> [WHAT TO WORK ON] All pictures are to be dropped, and the remaining data set down exactly.

> [DATA EXTRACTS]
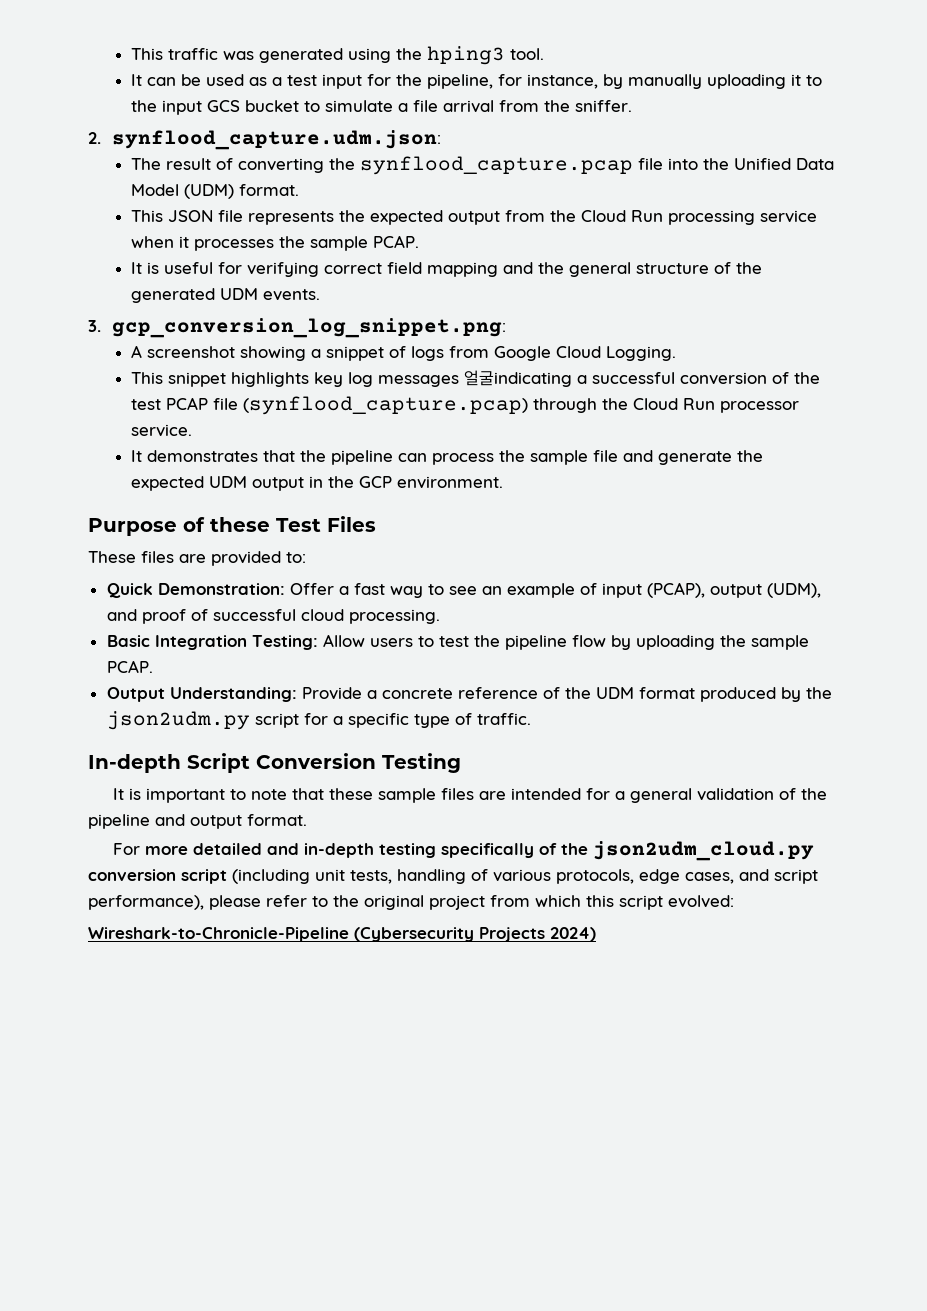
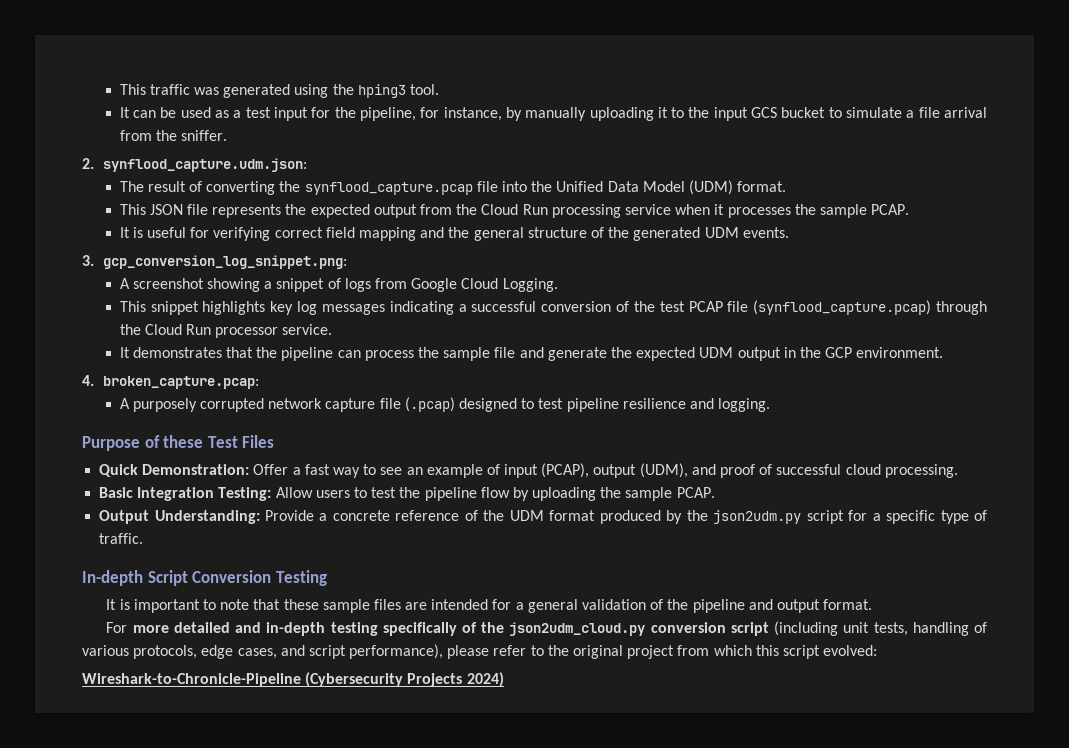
- This snippet highlights key log messages 얼굴indicating a successful conversion of the test PCAP file (synflood_capture.pcap) through the Cloud Run processor service.
+ This snippet highlights key log messages indicating a successful conversion of the test PCAP file (synflood_capture.pcap) through the Cloud Run processor service.
+ 4. broken_capture.pcap:
+ A purposely corrupted network capture file (.pcap) designed to test pipeline resilience and logging.
- These files are provided to:

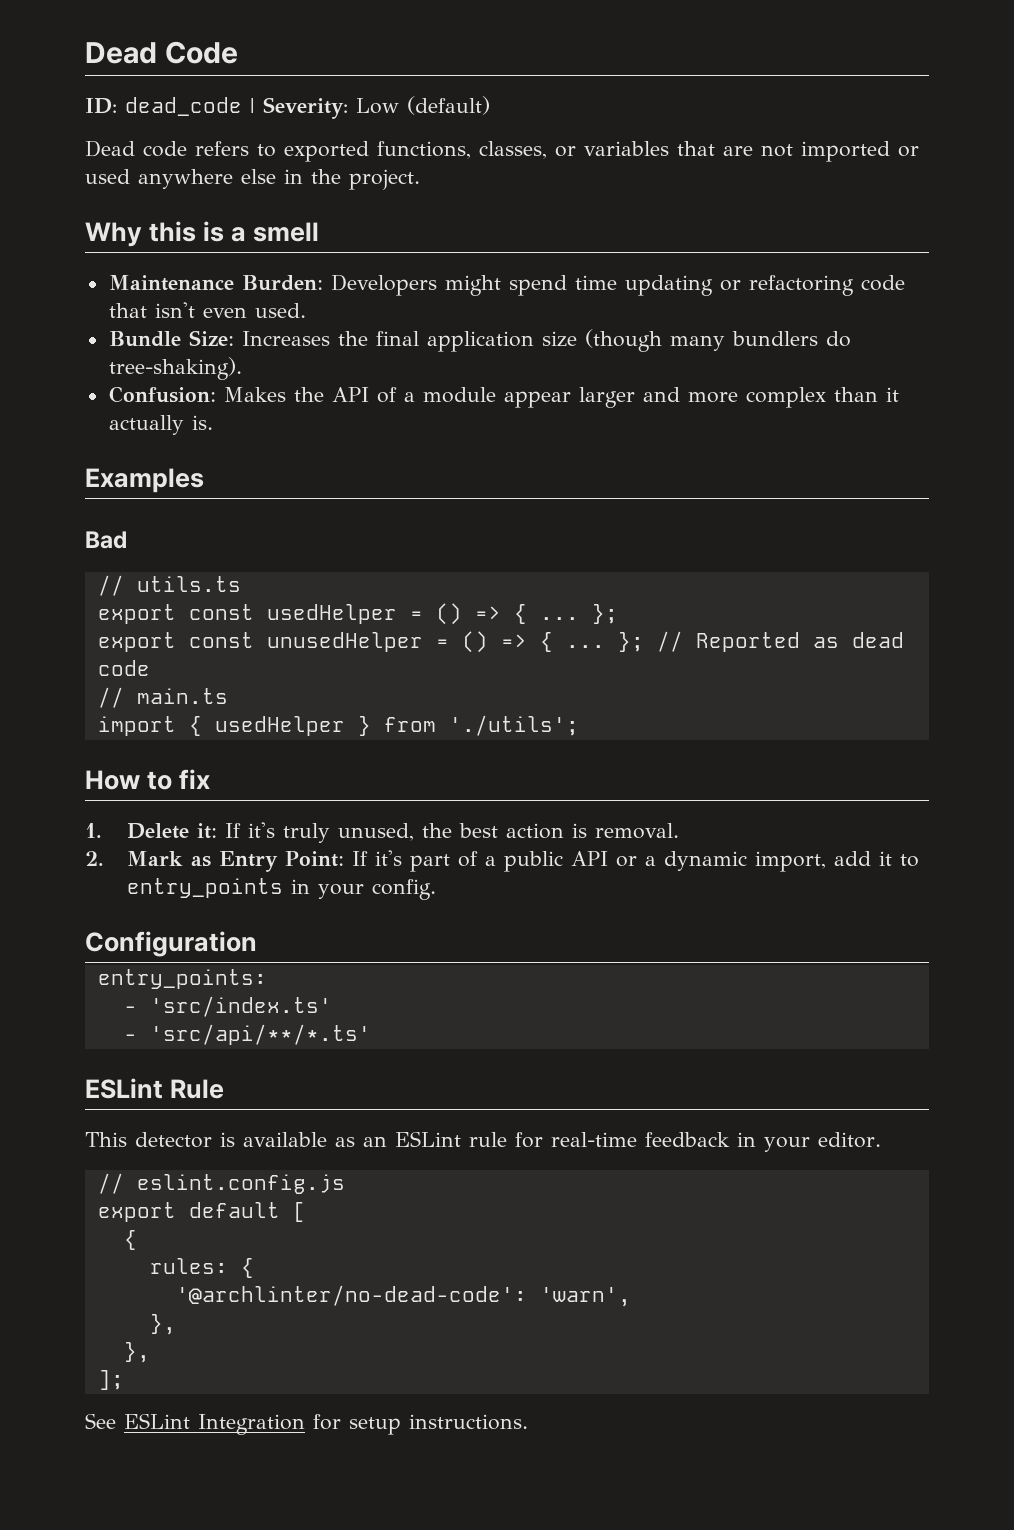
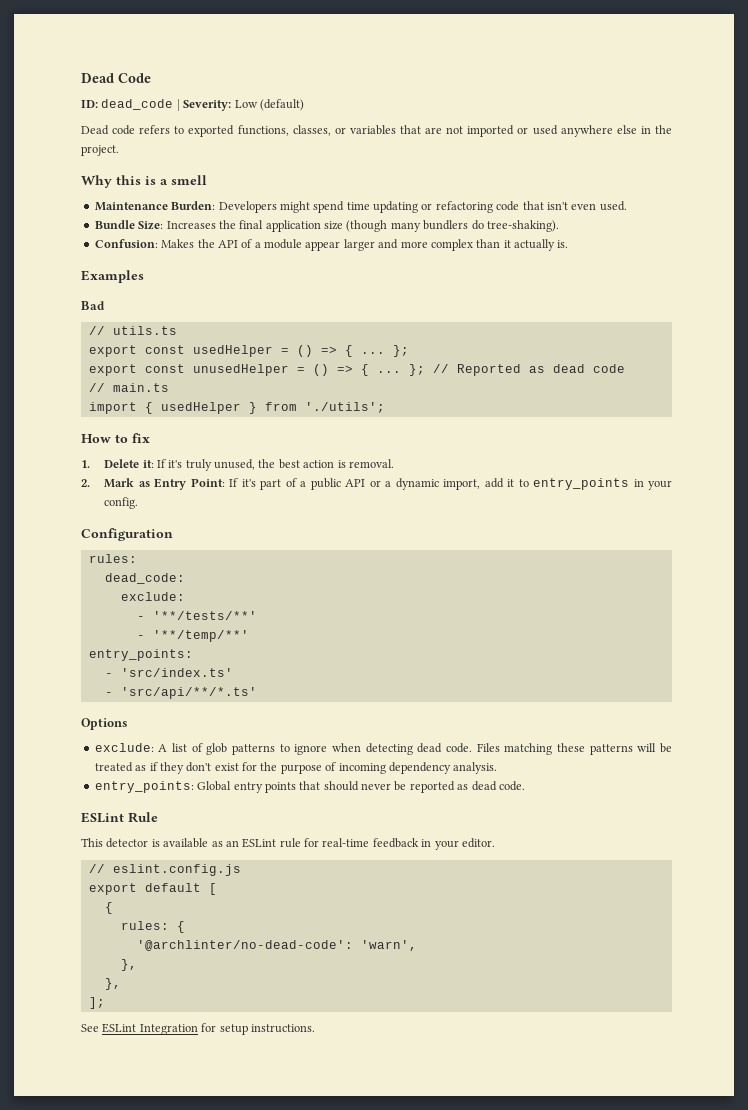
  Configuration
+ rules:
+ dead_code:
+ exclude:
+ - '**/tests/**'
+ - '**/temp/**'
+ Options
+ exclude: A list of glob patterns to ignore when detecting dead code. Files matching these patterns will be treated as if they don't exist for the purpose of incoming dependency analysis.
+ entry_points: Global entry points that should never be reported as dead code.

> [EXERCISE RESPONSE]
- This snippet highlights key log messages 얼굴indicating a successful conversion of the test PCAP file (synflood_capture.pcap) through the Cloud Run processor service.
+ This snippet highlights key log messages indicating a successful conversion of the test PCAP file (synflood_capture.pcap) through the Cloud Run processor service.
+ 4. broken_capture.pcap:
+ A purposely corrupted network capture file (.pcap) designed to test pipeline resilience and logging.
- These files are provided to:

  Configuration
+ rules:
+ dead_code:
+ exclude:
+ - '**/tests/**'
+ - '**/temp/**'
+ Options
+ exclude: A list of glob patterns to ignore when detecting dead code. Files matching these patterns will be treated as if they don't exist for the purpose of incoming dependency analysis.
+ entry_points: Global entry points that should never be reported as dead code.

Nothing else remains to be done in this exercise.